O Facebook deveria aprender com o famoso programa de rádio Pânico. Ao contrário inclusive da quase totalidade de jornais, revistas e programas de televisão pelo país, o Pânico optou por escutar. E escutar todo mundo. Nesse período eleitoral, então, vem fazendo um serviço de utilidade pública impecável. Desde o dia 18 de julho, pelo menos, o programa vem realizando debates com surdos da esquerda e da direita, permitindo ao ouvinte, talvez pela primeira vez, ter contato com um discurso contrário ao seu que ele vem se recusando a escutar faz anos. Mais ainda, sabe usar o twitter para que qualquer um possa participar. No programa do dia 16 de agosto, por exemplo, que recebeu um advogado do MBL e um sindicalista rural, a hashtag usada pelo programa foi #porquesoudedireita e #porquesoudeesquerda, para que os ouvintes interagissem respondendo.

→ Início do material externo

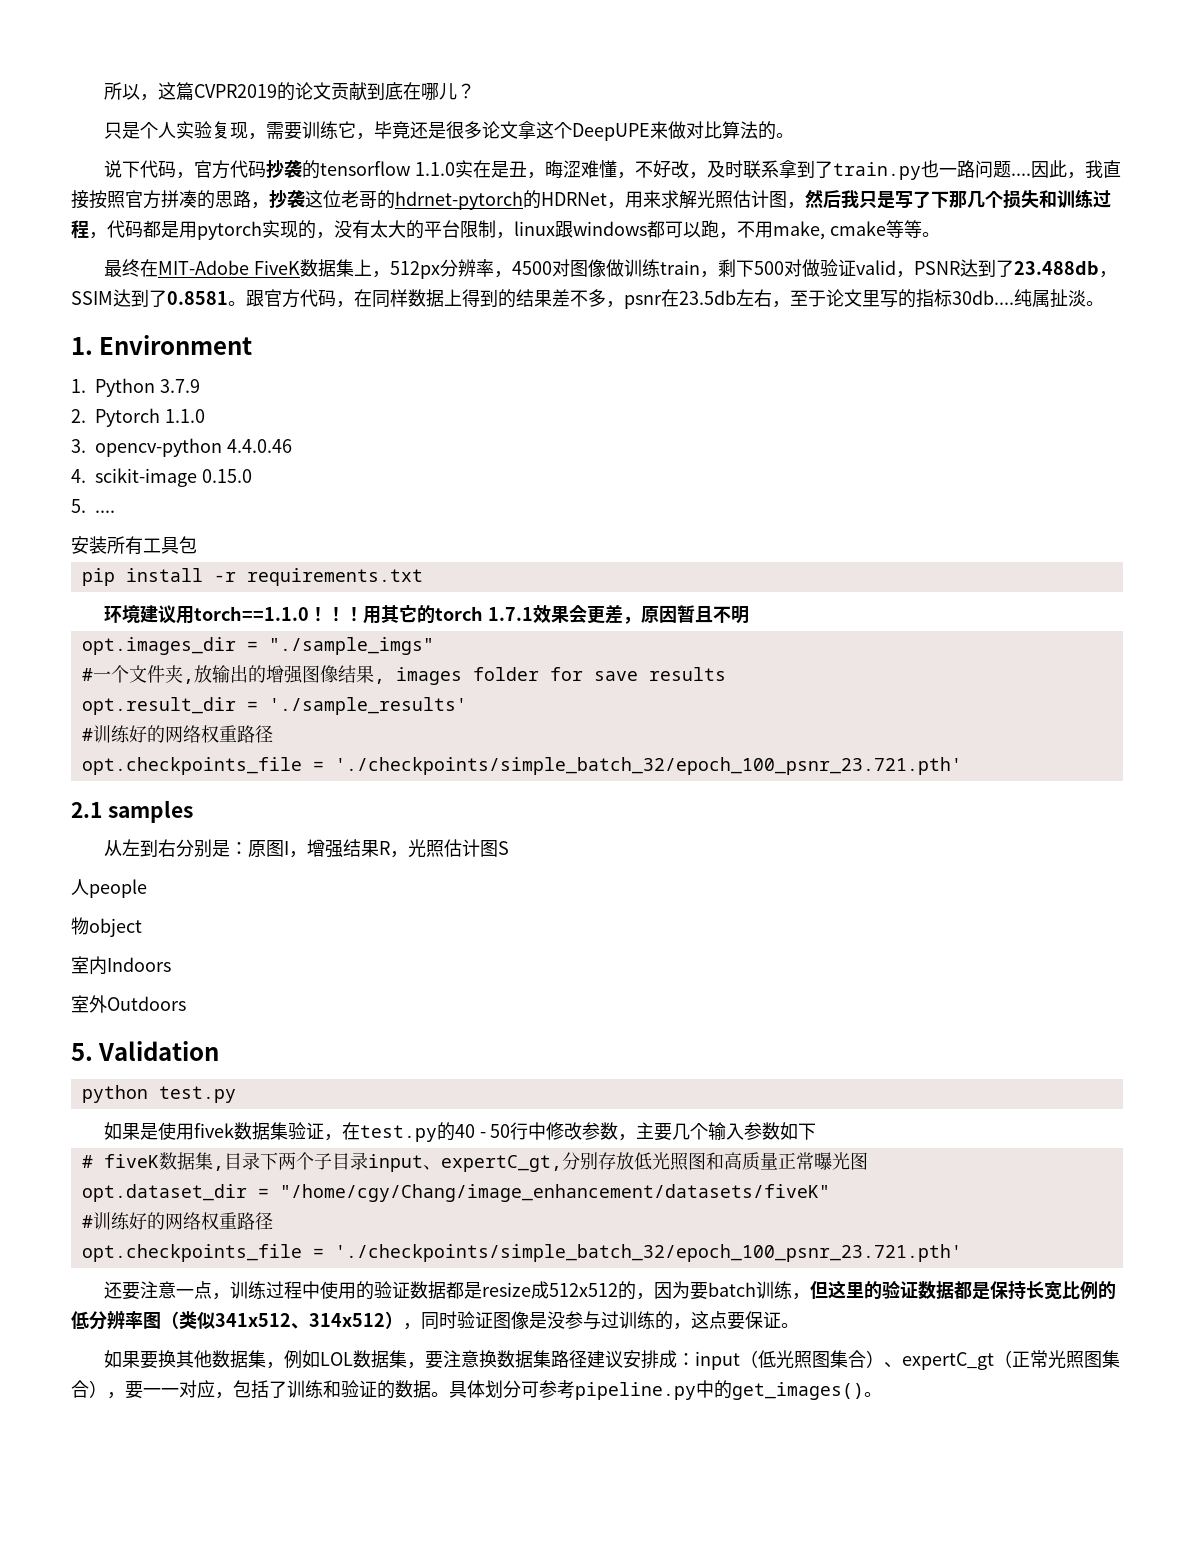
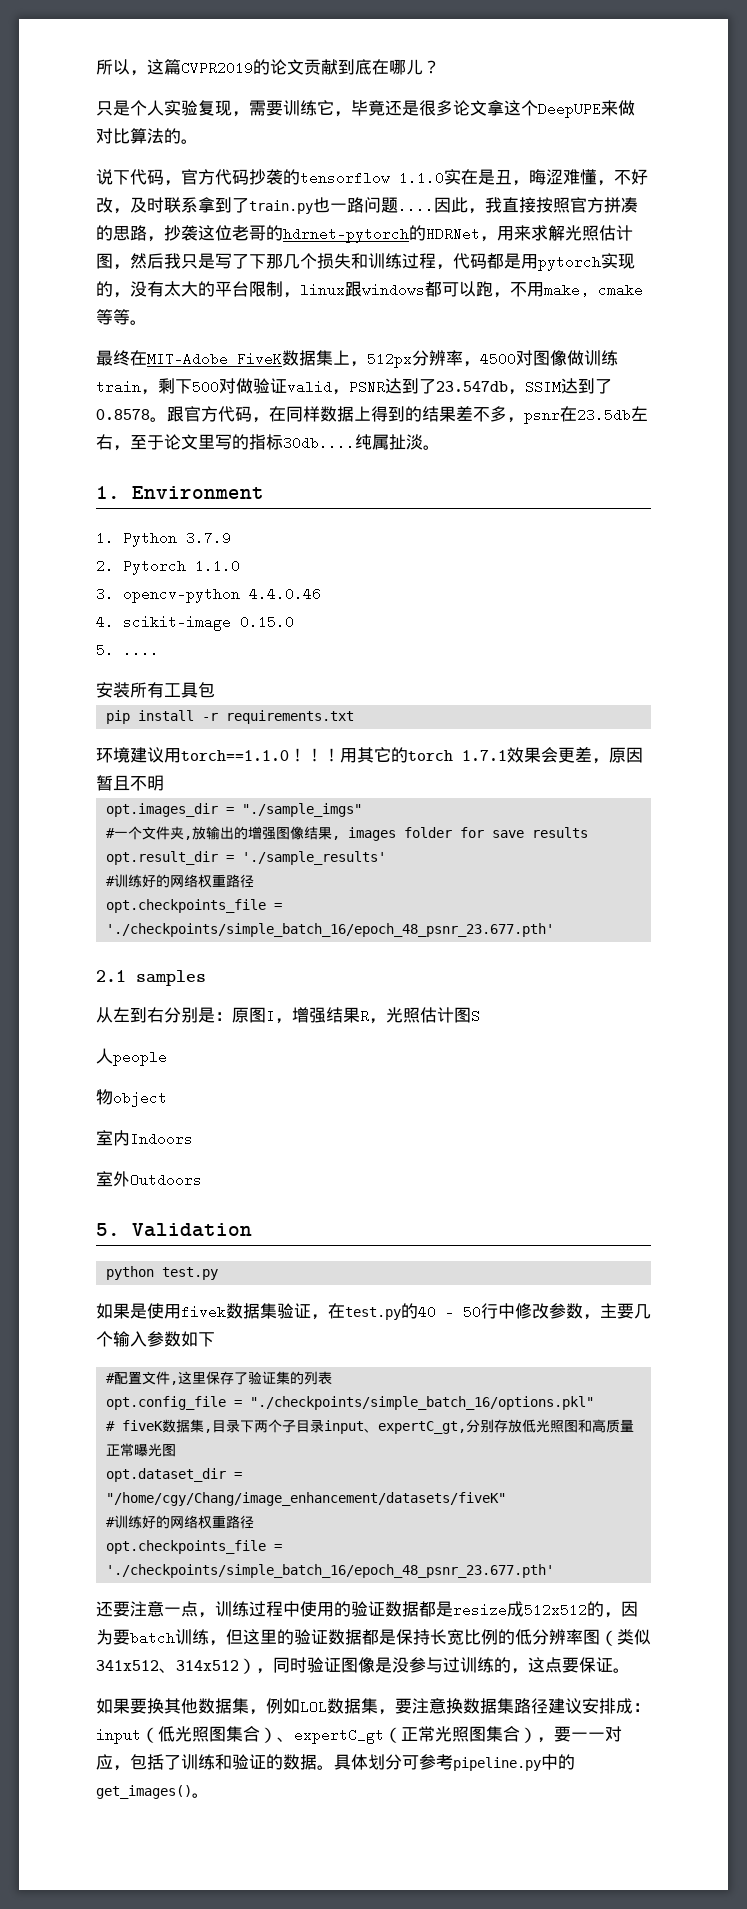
[1013,260,1099,275] 23.488db -> [436,381,508,392] 23.547db
[167,291,228,305] 0.8581 -> [96,409,150,420] 0.8578
[334,757,962,775] './checkpoints/simple_batch_32/epoch_100_psnr_23.721.pth' -> [106,923,555,937] './checkpoints/simple_batch_16/epoch_48_psnr_23.677.pth'
(817, 1131) none -> [106,1371,333,1385] [106,1396,595,1410] // #配置文件,这里保存了验证集的列表 // opt.config_file = "./checkpoints/simple_batch_16/options.pkl"
[334,1244,962,1262] './checkpoints/simple_batch_32/epoch_100_psnr_23.721.pth' -> [106,1564,555,1578] './checkpoints/simple_batch_16/epoch_48_psnr_23.677.pth'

Embora o programa seja humorístico, na prática se tornou o melhor programa político do país, com real diversidade de opiniões e às vezes até com debates inteligentes, como o de ontem entre Alexandre Borges, ex-colunista desta Gazeta do Povo, e Soninha Francine, ex-vj da MTV e vereadora em São Paulo. Muito do sucesso se deve à condução magistral de Emílio Surita, que sabe como poucos deixar os debatedores falarem, dialoga com ambos, permite os griteiros, as “lacrações” e “mitagens”, sabe rir de si e de todos ali. Ninguém é cerceado e tem total liberdade para expor suas opiniões. É algo que se tornou tão raro que até parece original. Que seja modelar também e outros sigam seu exemplo. Quem ganha somos todos nós. Faça uma experiência, caro leitor, se duvida. Escute o programa de ontem e note se no decorrer do debate sua  hipersensibilidade não diminui, a ponto de já não ser tão absurdo imaginar-se voltando à uma mesa de bar para discutir, e dar risada, com aquele seu ex-amigo expurgado da sua vida porque ambos se tomaram surdos um ao outro e, em consequência, inimigos mortais.